As noted by CNBC, “Analyst James Schneider said that even though investor expectations are high heading into fiscal second-quarter results at the end of August, the chipmaker should have no trouble rising to the occasion.”

Also, according to Mizuho Securities, the NVDA dip following earnings from Super Micro Computer and Advanced Micro Devices is a buying opportunity.

SunRun 

Analysts at JPMorgan just reiterated an outperform rating on Sunrun with a price target of $20. According to the firm, RUN’s strong second-quarter numbers were the reason for the price hike. That included EPS of $1.07, which beat by $1.30, and revenue of $569.4 million, up 8.7% year over year, which beat by $9.11 million.

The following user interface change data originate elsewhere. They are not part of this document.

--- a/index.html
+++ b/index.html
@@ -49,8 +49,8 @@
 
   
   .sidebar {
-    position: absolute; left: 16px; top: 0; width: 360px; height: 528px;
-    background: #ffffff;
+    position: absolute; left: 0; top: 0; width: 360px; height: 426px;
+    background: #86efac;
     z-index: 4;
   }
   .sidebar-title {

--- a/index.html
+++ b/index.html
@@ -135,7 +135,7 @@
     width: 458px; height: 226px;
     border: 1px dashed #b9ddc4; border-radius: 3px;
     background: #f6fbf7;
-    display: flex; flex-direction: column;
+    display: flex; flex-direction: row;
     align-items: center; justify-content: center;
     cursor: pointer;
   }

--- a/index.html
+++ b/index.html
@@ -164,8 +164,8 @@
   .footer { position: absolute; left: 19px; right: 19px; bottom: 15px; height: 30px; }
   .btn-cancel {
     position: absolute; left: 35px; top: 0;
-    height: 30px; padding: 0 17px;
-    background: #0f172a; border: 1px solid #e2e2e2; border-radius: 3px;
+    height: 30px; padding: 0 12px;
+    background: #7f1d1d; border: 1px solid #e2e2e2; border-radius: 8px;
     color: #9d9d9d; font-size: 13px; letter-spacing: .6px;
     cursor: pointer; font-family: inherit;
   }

“The company has strong visibility into future revenue owing to long-term customer contracts, value per customer should improve as more services are adopted, and we believe RUN is positioned for market share gains owing to favorable ITC rules as well as the company’s leading scale,” they added, as quoted by CNBC.

MP Materials

Bank of America just raised its price target to $78 a share on MP Materials, noting that the company is an “unmatched vehicle” for exposure to rare earths, significantly increasing its earnings estimates on the back of the miner’s recent deal with the Defense Department, as reported by CNBC.

Shares of MP have now more than doubled since the Department of Defense took a $400 million stake in the company to secure a domestic supply of critical rare earth minerals.

Apple

Morgan Stanley just reiterated its overweight rating on Apple, noting that the tech giant is well-positioned after the latest tariff news from President Trump.

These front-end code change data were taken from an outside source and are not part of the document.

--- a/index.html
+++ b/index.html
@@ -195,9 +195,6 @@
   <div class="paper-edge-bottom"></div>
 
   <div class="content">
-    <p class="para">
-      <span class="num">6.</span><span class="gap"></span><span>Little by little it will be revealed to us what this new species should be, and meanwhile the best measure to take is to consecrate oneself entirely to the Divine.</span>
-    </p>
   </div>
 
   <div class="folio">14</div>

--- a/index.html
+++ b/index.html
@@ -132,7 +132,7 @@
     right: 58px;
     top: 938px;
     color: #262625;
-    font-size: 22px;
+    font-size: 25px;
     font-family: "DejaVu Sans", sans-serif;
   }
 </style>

According to the firm, as quoted by CNBC, “Apple’s commitment to investing an added $100B in the U.S. – mind you, with zero new major final assembly/production in the U.S. – means Apple is entirely exempt from Section 232 tariffs. Therefore, for Apple, tariff rates should get no worse, which is a much better-than-feared outcome.”

Carvana

Morgan Stanley also raised its price target on Carvana to $450 from $290.

The firm noted that “CEO Ernie Garcia and the team in Tempe have achieved escape velocity in digital auto fulfillment. The last time CVNA was at $350/share (Aug 2021), the company lost $300mm. Today, CVNA is 40% larger by revenue and on track to earn $1.2bn,” as also quoted by CNBC.